» EXERCISE GOAL: Any picture must be dropped, but each line of the data should be duplicated exactly.

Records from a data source
+ + + + + + +

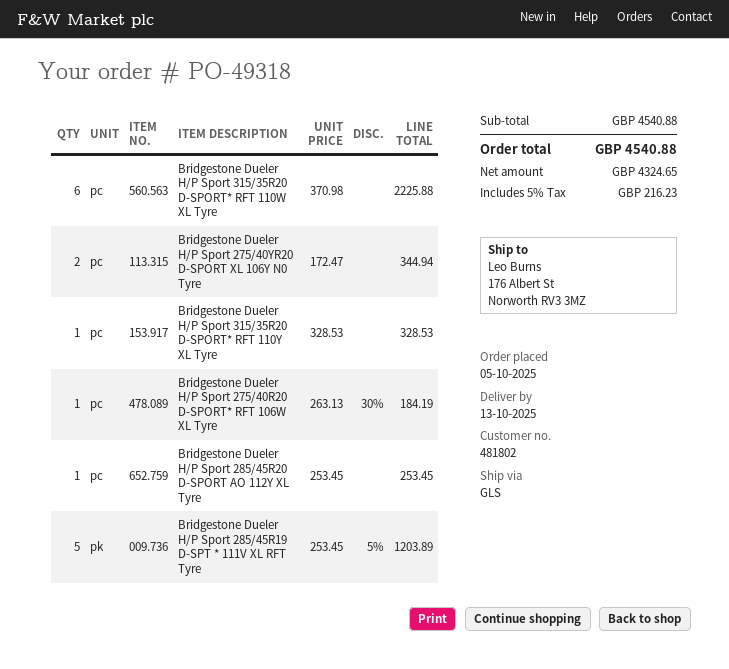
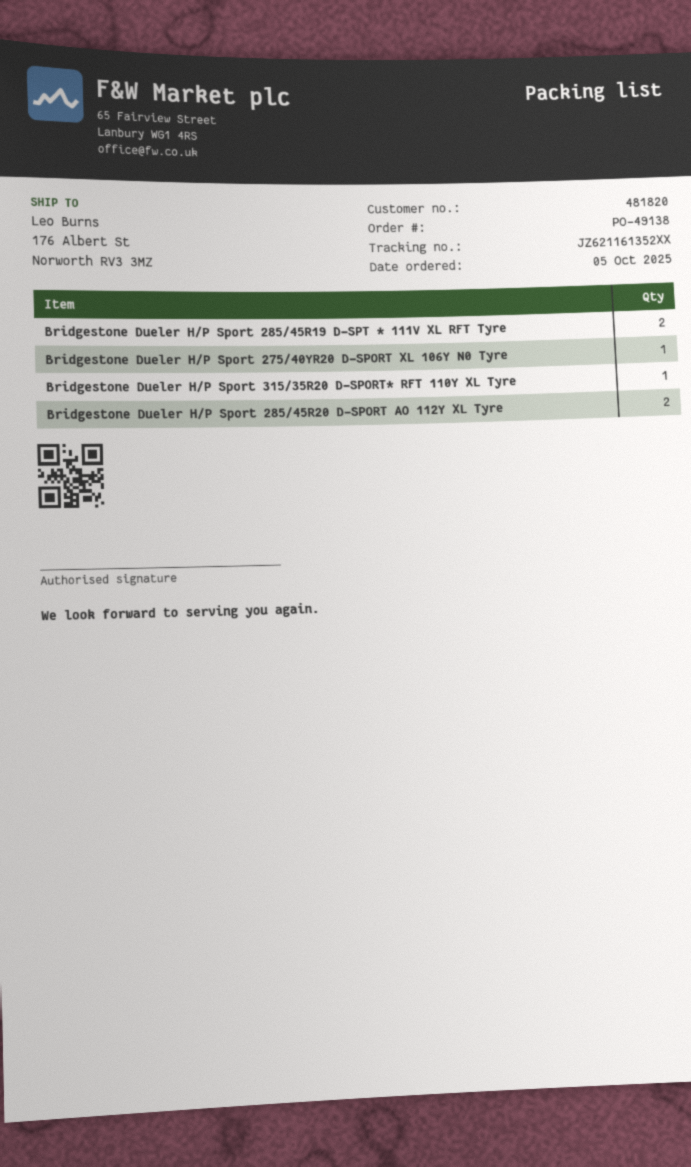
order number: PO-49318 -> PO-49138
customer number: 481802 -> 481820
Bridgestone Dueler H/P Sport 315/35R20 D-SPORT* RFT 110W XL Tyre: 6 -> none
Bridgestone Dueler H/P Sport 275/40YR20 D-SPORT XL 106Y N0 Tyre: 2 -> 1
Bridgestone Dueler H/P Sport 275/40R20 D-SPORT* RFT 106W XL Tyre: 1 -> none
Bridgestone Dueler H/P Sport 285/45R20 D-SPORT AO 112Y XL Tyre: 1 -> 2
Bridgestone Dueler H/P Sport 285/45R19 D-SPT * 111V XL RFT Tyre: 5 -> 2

+ + + + + + +

» THE ANSWER:
order number: PO-49318 -> PO-49138
customer number: 481802 -> 481820
Bridgestone Dueler H/P Sport 315/35R20 D-SPORT* RFT 110W XL Tyre: 6 -> none
Bridgestone Dueler H/P Sport 275/40YR20 D-SPORT XL 106Y N0 Tyre: 2 -> 1
Bridgestone Dueler H/P Sport 275/40R20 D-SPORT* RFT 106W XL Tyre: 1 -> none
Bridgestone Dueler H/P Sport 285/45R20 D-SPORT AO 112Y XL Tyre: 1 -> 2
Bridgestone Dueler H/P Sport 285/45R19 D-SPT * 111V XL RFT Tyre: 5 -> 2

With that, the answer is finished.